Integrated with EKS - Works seamlessly with EKS Pod Identity and IRSA for secure, credential-free image pulls.

Prerequisites

Make sure you have:

# Verify AWS CLI is installed and configured
aws --version
aws sts get-caller-identity

# jq for JSON parsing
jq --version

# Docker for building and pushing images
docker --version

Your AWS user or role needs these permissions:

ecr:CreateRepository
ecr:DeleteRepository
ecr:DescribeRepositories
ecr:GetAuthorizationToken
ecr:PutLifecyclePolicy
ecr:BatchCheckLayerAvailability
ecr:PutImage
ecr:InitiateLayerUpload
ecr:UploadLayerPart
ecr:CompleteLayerUpload

Project Structure

We’ll organize the ECR setup with configuration files and scripts:

ecr/
├── repositories.json      # Repository definitions
├── lifecycle-policy.json  # Image retention rules
├── create-ecr.sh         # Creation script
└── delete-ecr.sh         # Cleanup script

This structure keeps configuration separate from scripts, making it easy to add repositories without modifying code.

Step 1: Define Your Repositories

Create a configuration file that defines your ECR repositories:

repositories.json

{
  "project": "my-project",
  "repositories": [
    {
      "name": "my-app",
      "description": "Main application repository"
    },
    {
      "name": "my-app-worker",
      "description": "Background worker service"
    }
  ]
}

This configuration-driven approach means adding a new repository is just adding an entry to the JSON file.

Step 2: Configure Lifecycle Policies

Define image retention rules to control costs:

lifecycle-policy.json

{
  "rules": [
    {
      "rulePriority": 1,
      "description": "Keep last 10 images",
      "selection": {
        "tagStatus": "any",
        "countType": "imageCountMoreThan",
        "countNumber": 10
      },
      "action": {
        "type": "expire"
      }
    }
  ]
}

This policy keeps the 10 most recent images and automatically deletes older ones.

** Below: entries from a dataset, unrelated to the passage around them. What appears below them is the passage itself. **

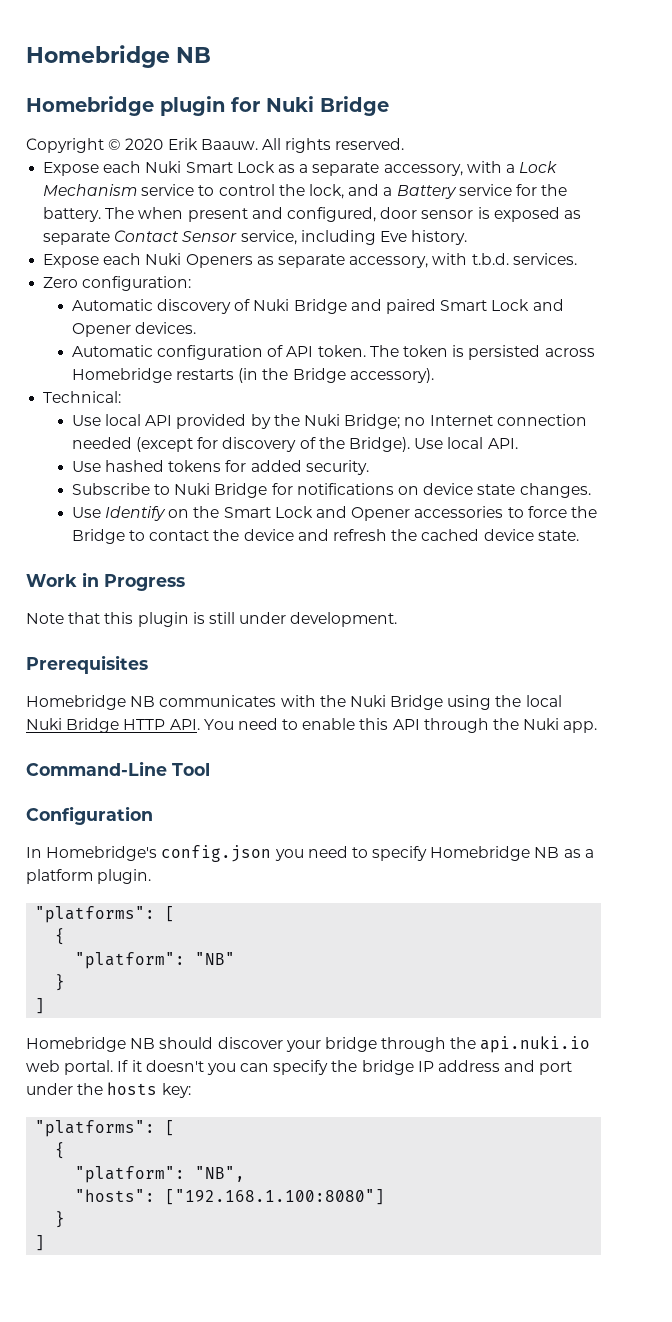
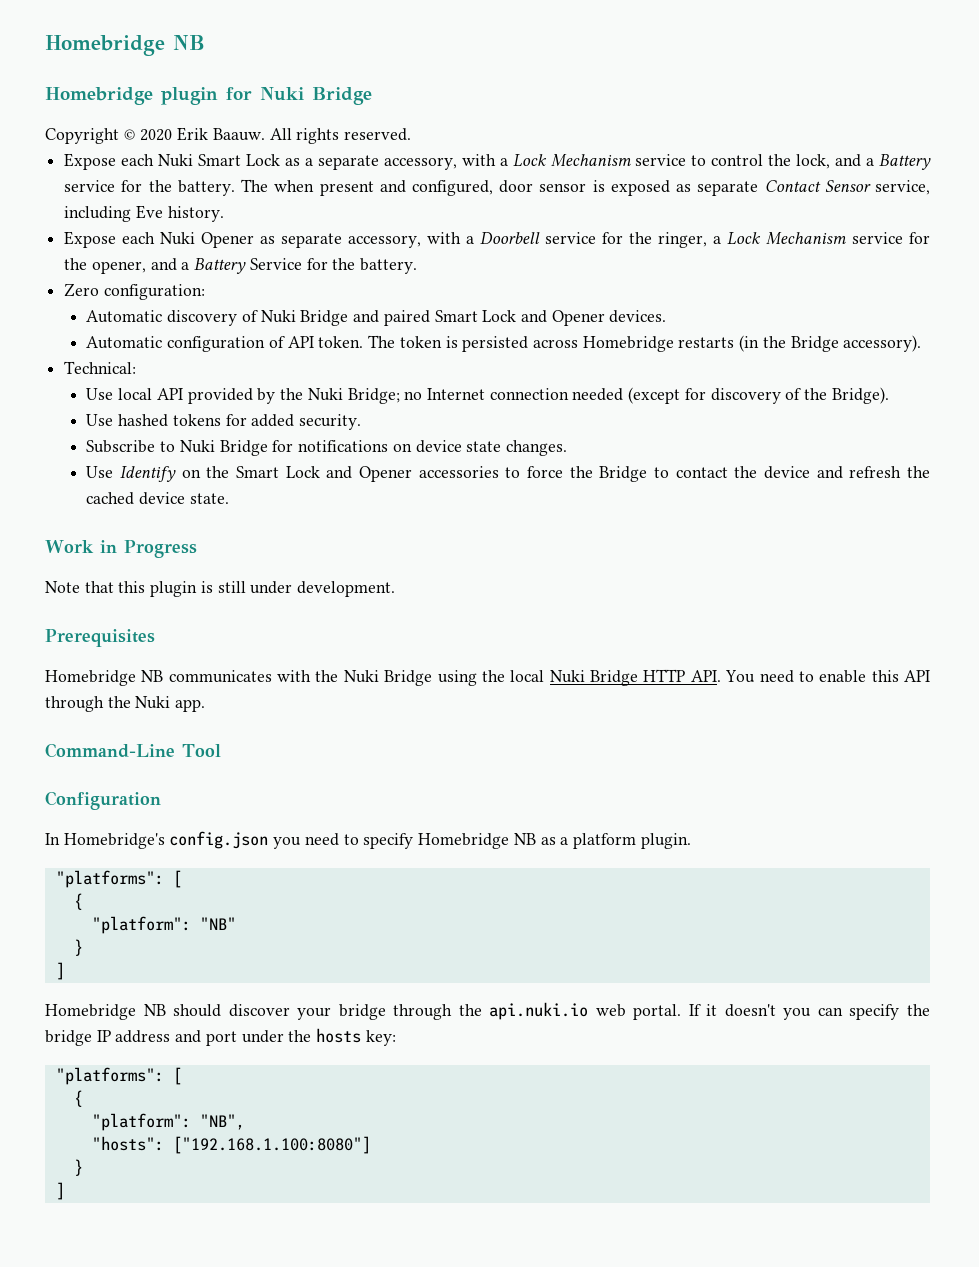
- Expose each Nuki Openers as separate accessory, with t.b.d. services.
+ Expose each Nuki Opener as separate accessory, with a Doorbell service for the ringer, a Lock Mechanism service for the opener, and a Battery Service for the battery.
- Use local API.

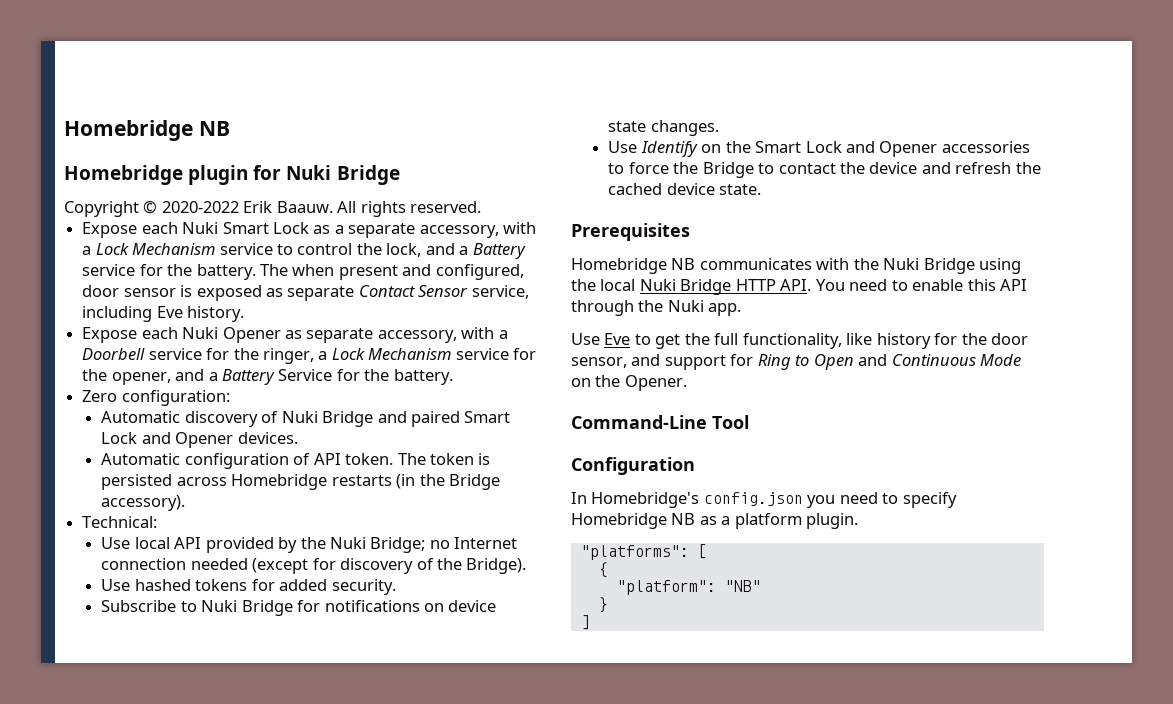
- Copyright © 2020 Erik Baauw.
+ Copyright © 2020-2022 Erik Baauw.
- Work in Progress
- Note that this plugin is still under development.
+ Use Eve to get the full functionality, like history for the door sensor, and support for Ring to Open and Continuous Mode on the Opener.
- Homebridge NB should discover your bridge through the api.nuki.io web portal. If it doesn't you can specify the bridge IP address and port under the hosts key:
- "platforms": [
- {
- "platform": "NB",
- "hosts": ["192.168.1.100:8080"]
- }
- ]

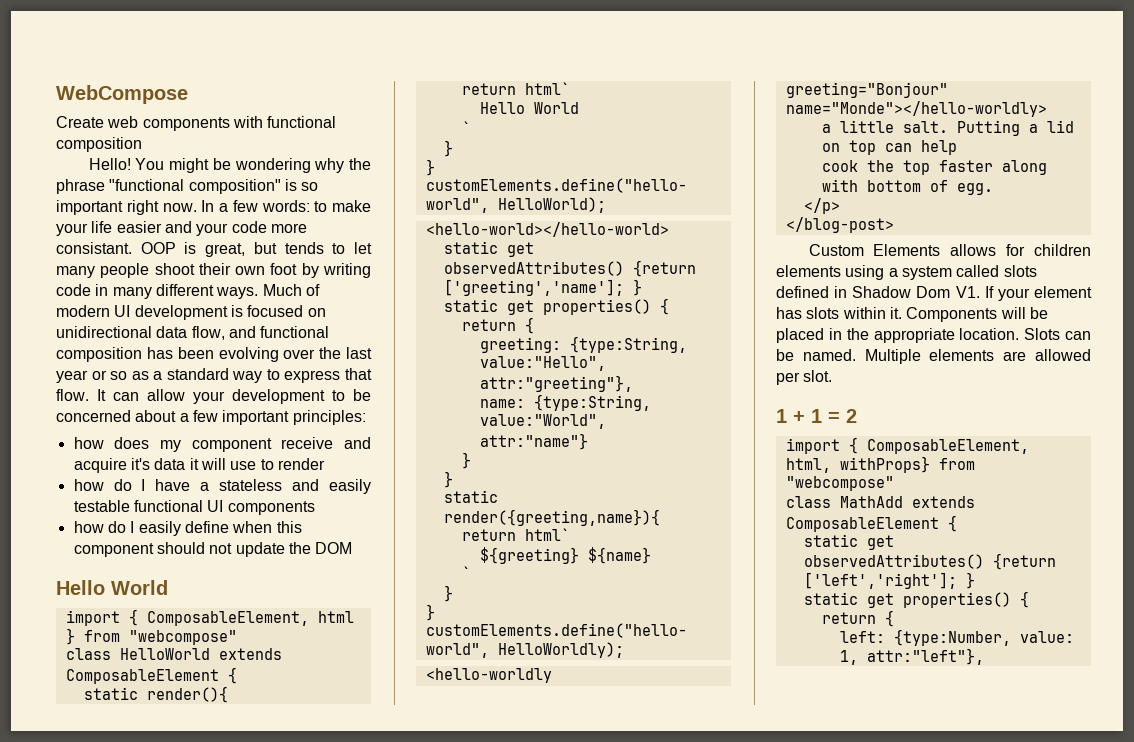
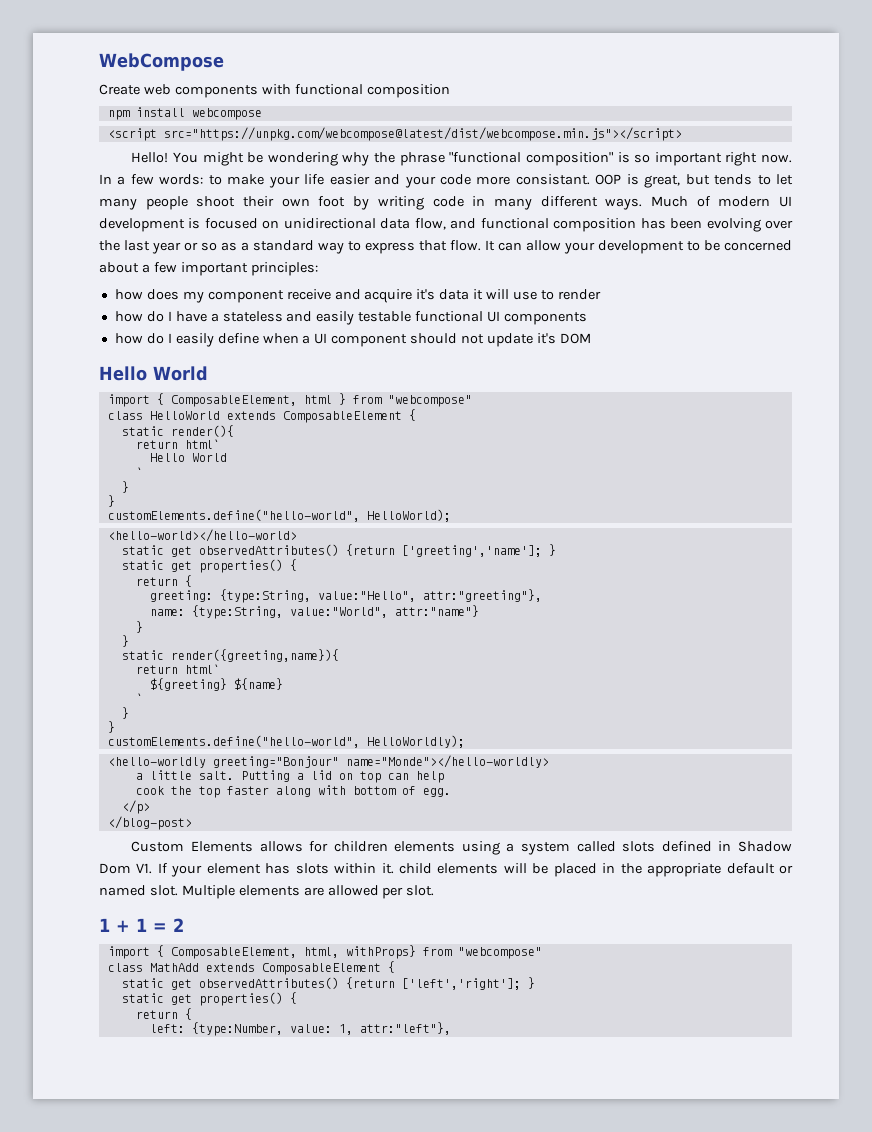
+ npm install webcompose
+ <script src="https://unpkg.com/webcompose@latest/dist/webcompose.min.js"></script>
- how do I easily define when this component should not update the DOM
+ how do I easily define when a UI component should not update it's DOM
- Custom Elements allows for children elements using a system called slots defined in Shadow Dom V1. If your element has slots within it. Components will be placed in the appropriate location. Slots can be named.
+ Custom Elements allows for children elements using a system called slots defined in Shadow Dom V1. If your element has slots within it. child elements will be placed in the appropriate default or named slot.

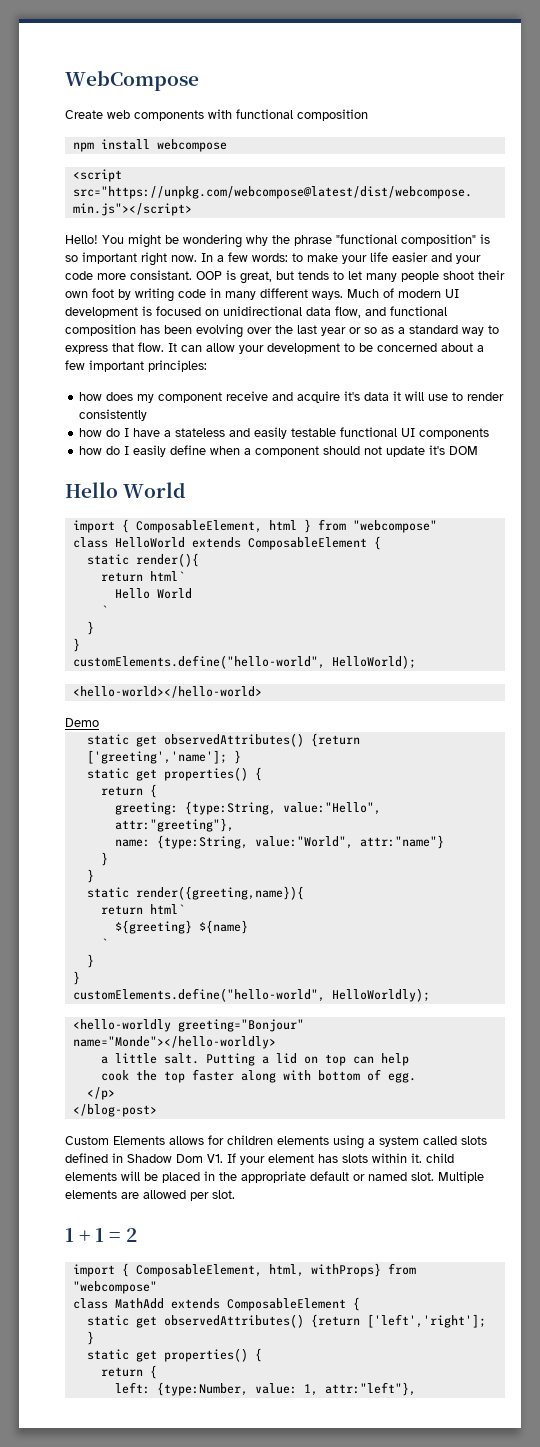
- how does my component receive and acquire it's data it will use to render
+ how does my component receive and acquire it's data it will use to render consistently
- how do I easily define when a UI component should not update it's DOM
+ how do I easily define when a component should not update it's DOM
+ Demo

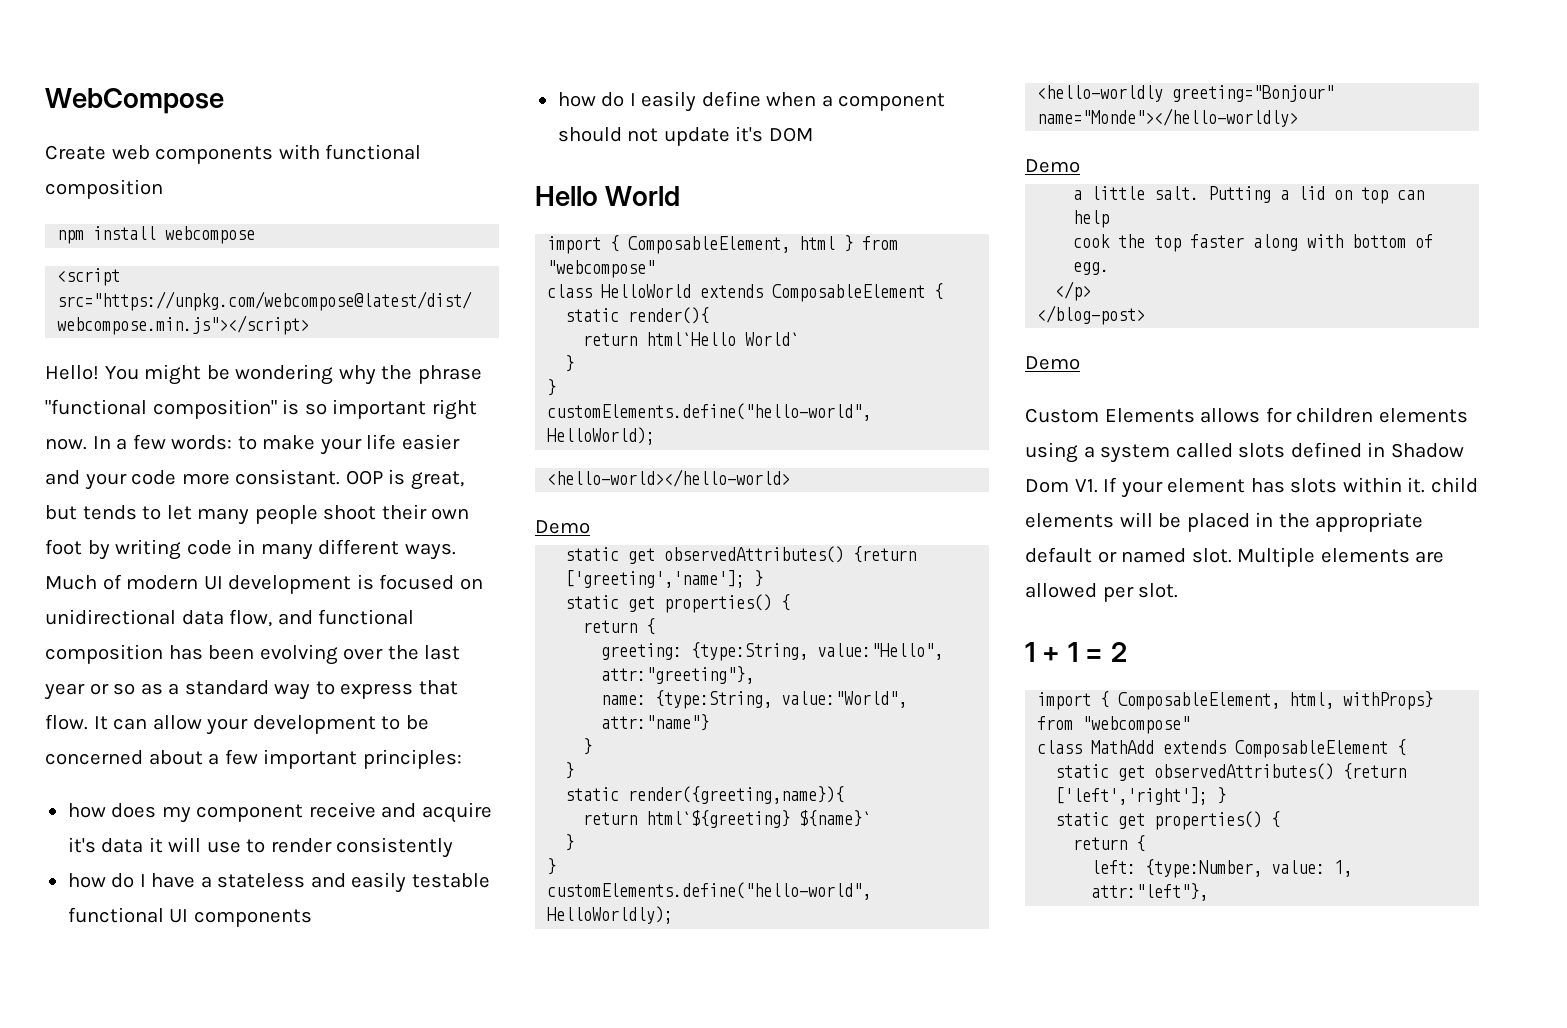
  static render(){
- return html`
- Hello World
- `
+ return html`Hello World`
  static render({greeting,name}){
- return html`
- ${greeting} ${name}
- `
+ return html`${greeting} ${name}`
  <hello-worldly greeting="Bonjour" name="Monde"></hello-worldly>
+ Demo
  </blog-post>
+ Demo

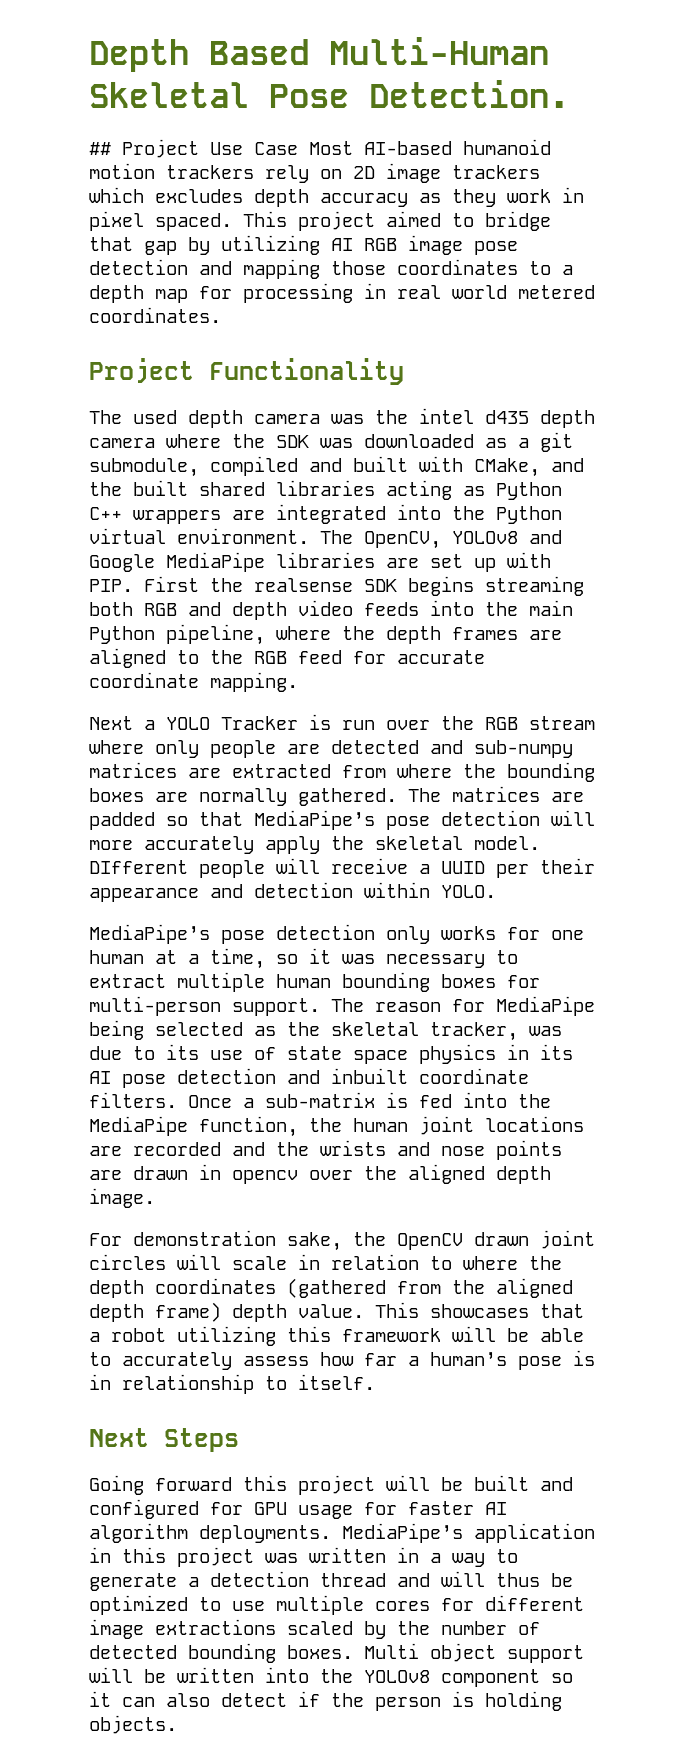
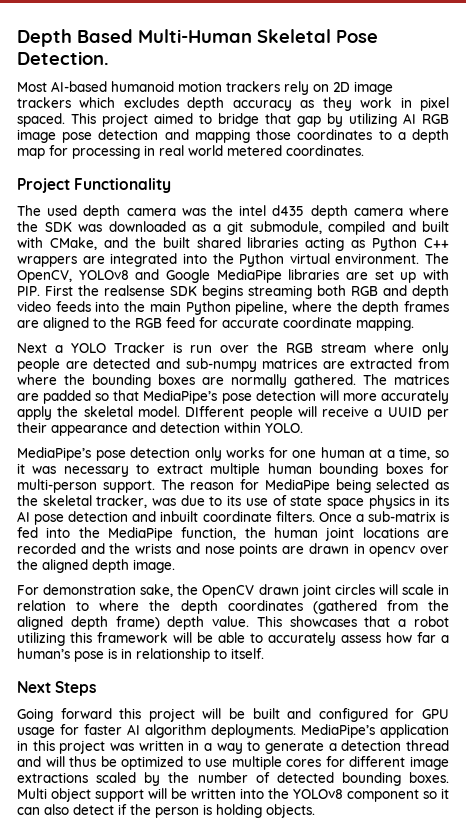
- ## Project Use Case Most AI-based humanoid motion trackers rely on 2D image trackers which excludes depth accuracy as they work in pixel spaced.
+ Most AI-based humanoid motion trackers rely on 2D image trackers which excludes depth accuracy as they work in pixel spaced.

Adjust countNumber based on your deployment frequency and rollback needs.

For more complex scenarios, you can create multiple rules:

{
  "rules": [
    {
      "rulePriority": 1,
      "description": "Keep tagged production images for 90 days",
      "selection": {
        "tagStatus": "tagged",
        "tagPrefixList": ["prod-", "release-"],
        "countType": "sinceImagePushed",
        "countUnit": "days",
        "countNumber": 90
      },
      "action": {
        "type": "expire"
      }
    },
    {
      "rulePriority": 2,
      "description": "Keep only 5 untagged images",
      "selection": {
        "tagStatus": "untagged",
        "countType": "imageCountMoreThan",
        "countNumber": 5
      },
      "action": {
        "type": "expire"
      }
    }
  ]
}

Step 3: Create the Setup Script

This script reads the configuration and creates repositories with security best practices:

create-ecr.sh

#!/bin/bash

# Configuration
REGION="us-east-1"
CONFIG_FILE="repositories.json"
LIFECYCLE_FILE="lifecycle-policy.json"

echo "ECR Repository Setup"
echo "===================="

# Get AWS account ID dynamically
ACCOUNT_ID=$(aws sts get-caller-identity --query Account --output text)
echo "Account: $ACCOUNT_ID"
echo "Region:  $REGION"
echo ""

# Read project name from configuration
PROJECT=$(jq -r '.project' $CONFIG_FILE)
echo "Project: $PROJECT"
echo ""

# Create repositories from configuration
echo "Creating ECR repositories..."
jq -r '.repositories[] | @base64' $CONFIG_FILE | while read -r repo_data; do
    # Decode JSON for each repository
    repo_info=$(echo "$repo_data" | base64 --decode)
    REPO_NAME=$(echo "$repo_info" | jq -r '.name')
    DESCRIPTION=$(echo "$repo_info" | jq -r '.description')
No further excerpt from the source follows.